Haege was hired by Hibbing Community College as head coach in 1979. They were able to compile a 5–4 record under Haege despite the football team not existing previously. Included among their wins was a 7–3 upset over Mesabi Community College, which had a record of 7–0 by that point. Hibbing's game-winning touchdown catch was scored by a player Haege had coached at Virginia, and afterwards Haege was carried off the field by his players. He remained coach at Hibbing in 1980, before accepting a position at Biwabik High School.

Subsequently Haege led Biwabik to a 5–4 record in his first season, and after his second left for head job at Assumption High School. In 1983, he helped Assumption win six games while losing three, reaching the state playoffs for the first time in a decade. Assumption suffered from a lack of men in 1984, and only won two out of nine games. Haege had to for a time coach all by himself, the freshman team had only 11 players, and the varsity team had just three experienced players for Haege to work with.

Resigning after his second season at Assumption, Art Haege stated that "There are five or six basic things that are needed if a school is to have a sound athletic organization," while strongly implying that the school was in all areas lacking. "You need, first of all, consistent support from the administration.

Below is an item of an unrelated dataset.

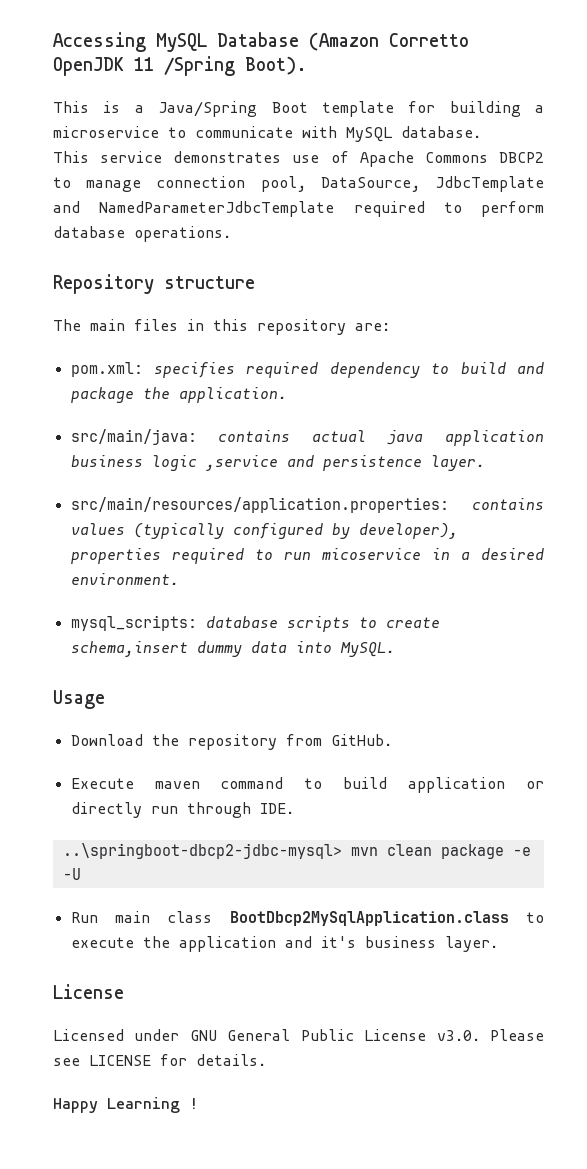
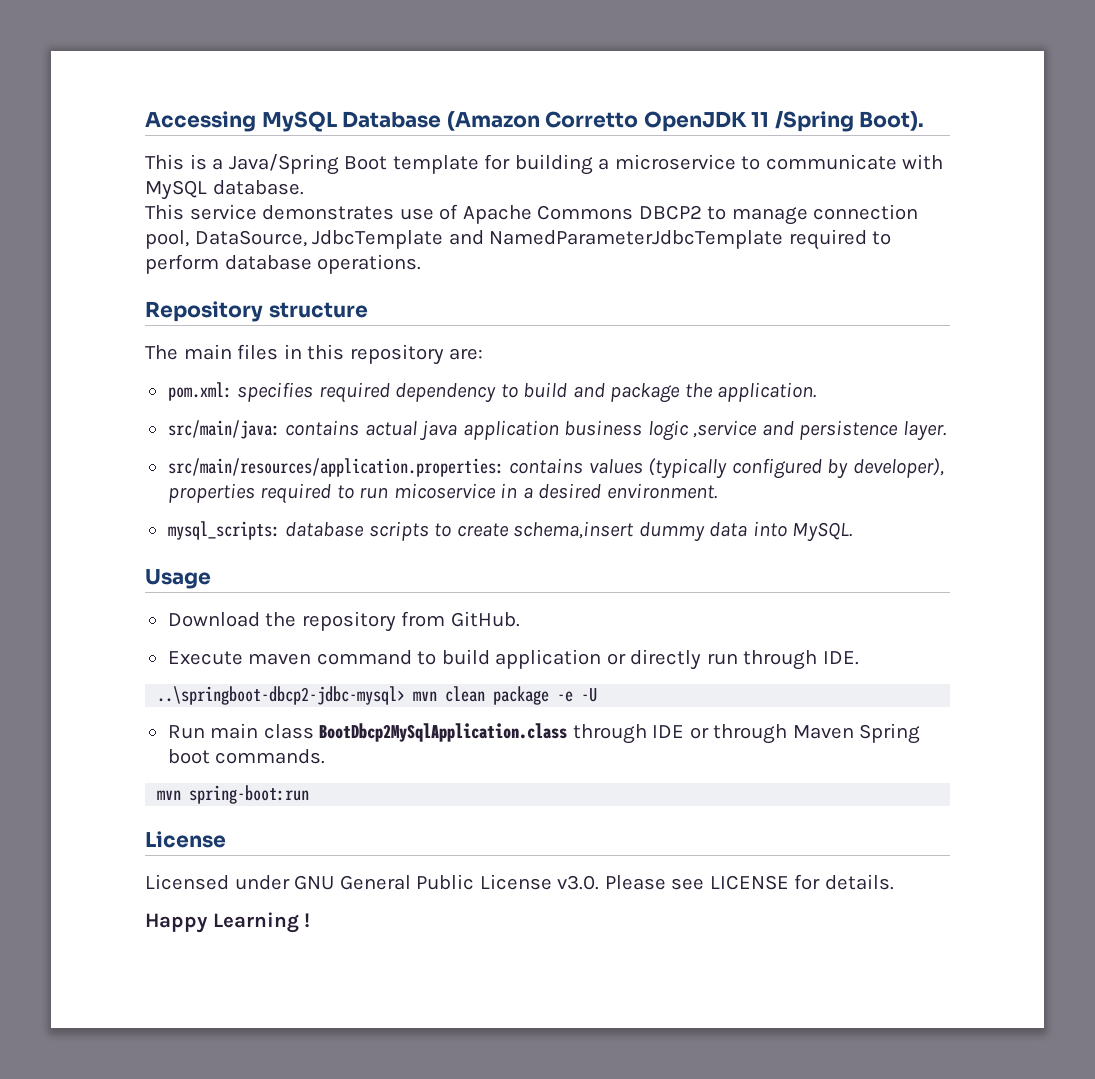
[526,912,544,923] [70,936,498,952] to execute the application and it's business layer. -> [572,723,921,744] [167,749,326,764] [157,785,310,804] through IDE or through Maven Spring boot commands. // mvn spring-boot:run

Secondly, you need a strong youth program directly under the high school program, which you don't have here. You need quality, loyal assistants on your staff, you need loyal support from faculty and parents, and you need enough athletes. You also need an organized athletic program."

Haege also stated that he was displeased with the actions of the fans, who he said were only interested in the number of wins the team had: "You've got people who stand up in the bleachers, frothing at the mouth, screaming at the kids and the coaches. I've just never run into anything like that." He additionally said that at Assumption, for the first time during his coaching career, he began receiving attack letters from the fans. Each of these things Haege said contributed to his decision to leave the school.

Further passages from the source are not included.